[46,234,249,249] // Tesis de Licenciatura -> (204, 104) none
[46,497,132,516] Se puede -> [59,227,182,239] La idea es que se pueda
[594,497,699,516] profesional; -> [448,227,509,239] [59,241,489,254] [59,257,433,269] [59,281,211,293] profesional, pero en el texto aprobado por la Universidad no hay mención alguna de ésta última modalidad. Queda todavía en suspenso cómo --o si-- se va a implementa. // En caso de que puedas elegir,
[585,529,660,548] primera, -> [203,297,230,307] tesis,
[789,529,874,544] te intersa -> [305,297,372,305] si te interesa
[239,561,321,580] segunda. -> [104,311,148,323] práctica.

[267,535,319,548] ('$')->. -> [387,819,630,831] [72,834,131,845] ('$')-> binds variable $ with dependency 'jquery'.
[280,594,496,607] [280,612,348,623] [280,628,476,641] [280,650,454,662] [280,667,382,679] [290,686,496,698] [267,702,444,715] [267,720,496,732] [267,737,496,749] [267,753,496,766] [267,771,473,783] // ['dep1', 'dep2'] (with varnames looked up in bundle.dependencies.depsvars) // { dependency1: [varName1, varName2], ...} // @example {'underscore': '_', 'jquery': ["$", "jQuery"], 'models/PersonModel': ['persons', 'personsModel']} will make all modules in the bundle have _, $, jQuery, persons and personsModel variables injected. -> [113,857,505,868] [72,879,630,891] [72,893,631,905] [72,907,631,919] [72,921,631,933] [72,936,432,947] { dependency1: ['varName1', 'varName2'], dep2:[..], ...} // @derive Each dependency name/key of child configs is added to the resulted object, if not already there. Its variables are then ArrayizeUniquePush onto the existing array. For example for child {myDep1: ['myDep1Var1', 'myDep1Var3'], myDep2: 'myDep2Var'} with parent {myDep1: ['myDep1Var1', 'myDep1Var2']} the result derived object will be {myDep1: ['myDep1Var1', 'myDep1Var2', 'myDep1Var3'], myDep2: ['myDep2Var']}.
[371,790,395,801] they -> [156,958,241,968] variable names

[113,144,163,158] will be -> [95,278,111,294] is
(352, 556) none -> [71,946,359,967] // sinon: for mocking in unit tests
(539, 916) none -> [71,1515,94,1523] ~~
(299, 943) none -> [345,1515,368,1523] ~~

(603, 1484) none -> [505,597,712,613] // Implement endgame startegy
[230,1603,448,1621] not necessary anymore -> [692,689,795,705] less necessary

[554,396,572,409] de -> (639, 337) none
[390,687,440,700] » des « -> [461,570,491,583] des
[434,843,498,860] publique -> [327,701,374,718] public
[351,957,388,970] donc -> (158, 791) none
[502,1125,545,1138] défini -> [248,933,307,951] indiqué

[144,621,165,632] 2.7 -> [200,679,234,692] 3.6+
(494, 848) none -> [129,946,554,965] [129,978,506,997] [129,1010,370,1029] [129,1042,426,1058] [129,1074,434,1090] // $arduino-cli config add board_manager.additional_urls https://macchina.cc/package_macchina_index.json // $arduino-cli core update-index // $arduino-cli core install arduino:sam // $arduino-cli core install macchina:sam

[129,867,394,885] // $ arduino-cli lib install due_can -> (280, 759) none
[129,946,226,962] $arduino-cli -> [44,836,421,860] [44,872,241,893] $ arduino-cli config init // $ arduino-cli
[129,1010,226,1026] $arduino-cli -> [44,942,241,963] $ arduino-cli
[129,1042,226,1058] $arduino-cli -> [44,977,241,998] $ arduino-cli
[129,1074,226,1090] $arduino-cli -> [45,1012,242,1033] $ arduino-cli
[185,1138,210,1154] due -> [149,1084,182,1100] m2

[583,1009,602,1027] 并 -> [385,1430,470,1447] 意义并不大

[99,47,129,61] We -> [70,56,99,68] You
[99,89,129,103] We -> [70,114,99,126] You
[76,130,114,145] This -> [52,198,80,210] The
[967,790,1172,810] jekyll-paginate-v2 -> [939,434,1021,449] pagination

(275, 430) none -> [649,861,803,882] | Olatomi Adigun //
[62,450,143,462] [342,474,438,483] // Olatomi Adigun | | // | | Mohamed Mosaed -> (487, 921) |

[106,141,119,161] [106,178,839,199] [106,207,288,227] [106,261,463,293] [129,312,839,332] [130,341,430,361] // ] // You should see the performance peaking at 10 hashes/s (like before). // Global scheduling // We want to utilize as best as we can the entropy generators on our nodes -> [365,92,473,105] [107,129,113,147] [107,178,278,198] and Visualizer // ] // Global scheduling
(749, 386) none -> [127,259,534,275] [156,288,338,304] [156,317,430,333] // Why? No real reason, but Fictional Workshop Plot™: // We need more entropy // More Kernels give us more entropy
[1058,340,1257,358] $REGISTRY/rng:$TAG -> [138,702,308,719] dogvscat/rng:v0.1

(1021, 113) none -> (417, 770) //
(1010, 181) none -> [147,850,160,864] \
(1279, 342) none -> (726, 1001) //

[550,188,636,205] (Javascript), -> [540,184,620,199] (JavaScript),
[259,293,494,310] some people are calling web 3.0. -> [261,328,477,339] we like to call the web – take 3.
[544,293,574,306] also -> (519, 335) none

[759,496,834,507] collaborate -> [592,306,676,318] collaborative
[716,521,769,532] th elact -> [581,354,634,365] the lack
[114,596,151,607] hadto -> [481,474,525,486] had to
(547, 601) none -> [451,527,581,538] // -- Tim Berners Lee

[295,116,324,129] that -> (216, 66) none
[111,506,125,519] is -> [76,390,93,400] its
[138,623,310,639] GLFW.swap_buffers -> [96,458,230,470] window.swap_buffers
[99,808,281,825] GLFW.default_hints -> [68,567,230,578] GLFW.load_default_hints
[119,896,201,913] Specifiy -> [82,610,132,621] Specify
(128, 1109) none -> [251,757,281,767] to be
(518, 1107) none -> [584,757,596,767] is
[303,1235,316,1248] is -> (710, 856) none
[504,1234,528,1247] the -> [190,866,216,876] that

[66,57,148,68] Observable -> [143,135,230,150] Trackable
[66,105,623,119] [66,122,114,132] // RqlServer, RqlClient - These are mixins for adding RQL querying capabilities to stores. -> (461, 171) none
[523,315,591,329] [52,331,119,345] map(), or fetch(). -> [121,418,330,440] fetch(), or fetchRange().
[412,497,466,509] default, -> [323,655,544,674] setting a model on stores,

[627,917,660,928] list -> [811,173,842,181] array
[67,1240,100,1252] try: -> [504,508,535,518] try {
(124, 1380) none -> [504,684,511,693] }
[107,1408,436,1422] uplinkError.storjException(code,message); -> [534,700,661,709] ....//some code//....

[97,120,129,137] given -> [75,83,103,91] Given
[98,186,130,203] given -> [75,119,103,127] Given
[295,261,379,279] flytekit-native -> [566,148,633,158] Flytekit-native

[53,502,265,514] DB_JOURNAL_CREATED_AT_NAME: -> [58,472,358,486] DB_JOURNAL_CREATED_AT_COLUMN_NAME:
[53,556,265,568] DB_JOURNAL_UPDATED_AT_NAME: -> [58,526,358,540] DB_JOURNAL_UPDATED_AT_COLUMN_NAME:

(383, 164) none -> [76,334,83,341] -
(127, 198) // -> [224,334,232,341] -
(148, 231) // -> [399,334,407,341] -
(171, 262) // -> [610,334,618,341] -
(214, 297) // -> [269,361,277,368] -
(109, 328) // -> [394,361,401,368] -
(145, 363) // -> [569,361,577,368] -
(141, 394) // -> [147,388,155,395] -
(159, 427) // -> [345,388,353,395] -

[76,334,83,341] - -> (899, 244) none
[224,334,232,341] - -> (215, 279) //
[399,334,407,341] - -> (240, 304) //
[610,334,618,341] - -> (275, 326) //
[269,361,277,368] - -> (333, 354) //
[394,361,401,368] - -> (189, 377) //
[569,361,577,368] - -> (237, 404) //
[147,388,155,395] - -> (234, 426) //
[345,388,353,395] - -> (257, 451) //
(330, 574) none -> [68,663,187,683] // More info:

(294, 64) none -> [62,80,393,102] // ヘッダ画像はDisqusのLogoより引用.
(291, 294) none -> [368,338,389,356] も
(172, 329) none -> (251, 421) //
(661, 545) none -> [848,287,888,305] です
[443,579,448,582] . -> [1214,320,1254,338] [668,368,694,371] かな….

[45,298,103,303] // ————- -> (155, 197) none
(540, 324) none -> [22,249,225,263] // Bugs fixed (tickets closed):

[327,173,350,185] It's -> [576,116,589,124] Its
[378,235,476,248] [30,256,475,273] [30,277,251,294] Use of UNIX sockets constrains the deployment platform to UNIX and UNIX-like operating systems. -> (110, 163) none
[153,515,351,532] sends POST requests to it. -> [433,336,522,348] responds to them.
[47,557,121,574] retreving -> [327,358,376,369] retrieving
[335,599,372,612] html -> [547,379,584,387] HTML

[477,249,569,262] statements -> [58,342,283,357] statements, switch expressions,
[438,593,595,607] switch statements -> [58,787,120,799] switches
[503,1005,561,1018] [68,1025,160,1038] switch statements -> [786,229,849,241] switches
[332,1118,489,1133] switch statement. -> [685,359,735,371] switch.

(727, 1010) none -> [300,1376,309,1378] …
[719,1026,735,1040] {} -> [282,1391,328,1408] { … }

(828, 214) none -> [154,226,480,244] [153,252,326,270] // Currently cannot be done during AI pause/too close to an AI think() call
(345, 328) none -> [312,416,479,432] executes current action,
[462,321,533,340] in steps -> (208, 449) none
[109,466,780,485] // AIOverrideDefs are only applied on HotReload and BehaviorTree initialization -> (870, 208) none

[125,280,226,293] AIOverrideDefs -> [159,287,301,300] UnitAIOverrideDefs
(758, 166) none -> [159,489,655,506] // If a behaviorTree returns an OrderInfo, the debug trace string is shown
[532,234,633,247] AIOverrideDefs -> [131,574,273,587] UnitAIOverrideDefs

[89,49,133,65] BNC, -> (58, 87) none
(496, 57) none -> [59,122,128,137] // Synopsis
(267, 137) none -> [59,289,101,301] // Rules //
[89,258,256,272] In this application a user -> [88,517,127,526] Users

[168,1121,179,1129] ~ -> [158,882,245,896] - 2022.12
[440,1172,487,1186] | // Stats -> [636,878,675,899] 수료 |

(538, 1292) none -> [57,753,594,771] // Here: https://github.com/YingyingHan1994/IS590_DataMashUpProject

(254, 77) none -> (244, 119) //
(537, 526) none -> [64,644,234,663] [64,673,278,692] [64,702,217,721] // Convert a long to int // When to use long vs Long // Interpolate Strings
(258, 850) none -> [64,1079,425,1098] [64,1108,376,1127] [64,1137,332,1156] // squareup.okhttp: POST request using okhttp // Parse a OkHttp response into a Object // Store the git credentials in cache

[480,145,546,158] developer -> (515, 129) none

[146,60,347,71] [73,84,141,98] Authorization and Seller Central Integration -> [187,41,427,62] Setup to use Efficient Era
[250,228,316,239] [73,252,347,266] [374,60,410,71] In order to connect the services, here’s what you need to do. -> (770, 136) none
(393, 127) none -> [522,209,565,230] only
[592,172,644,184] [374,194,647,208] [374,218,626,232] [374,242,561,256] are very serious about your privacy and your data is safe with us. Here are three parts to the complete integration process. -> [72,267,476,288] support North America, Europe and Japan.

*What you will do:*
In the entries above, the lines from the one bearing "[125,280,226,293] AIOverrideDefs ->" up to and including the one bearing "[440,1172,487,1186] | //" should be transcribed exactly; no other line is wanted.

*Answer box:*
[125,280,226,293] AIOverrideDefs -> [159,287,301,300] UnitAIOverrideDefs
(758, 166) none -> [159,489,655,506] // If a behaviorTree returns an OrderInfo, the debug trace string is shown
[532,234,633,247] AIOverrideDefs -> [131,574,273,587] UnitAIOverrideDefs

[89,49,133,65] BNC, -> (58, 87) none
(496, 57) none -> [59,122,128,137] // Synopsis
(267, 137) none -> [59,289,101,301] // Rules //
[89,258,256,272] In this application a user -> [88,517,127,526] Users

[168,1121,179,1129] ~ -> [158,882,245,896] - 2022.12
[440,1172,487,1186] | // Stats -> [636,878,675,899] 수료 |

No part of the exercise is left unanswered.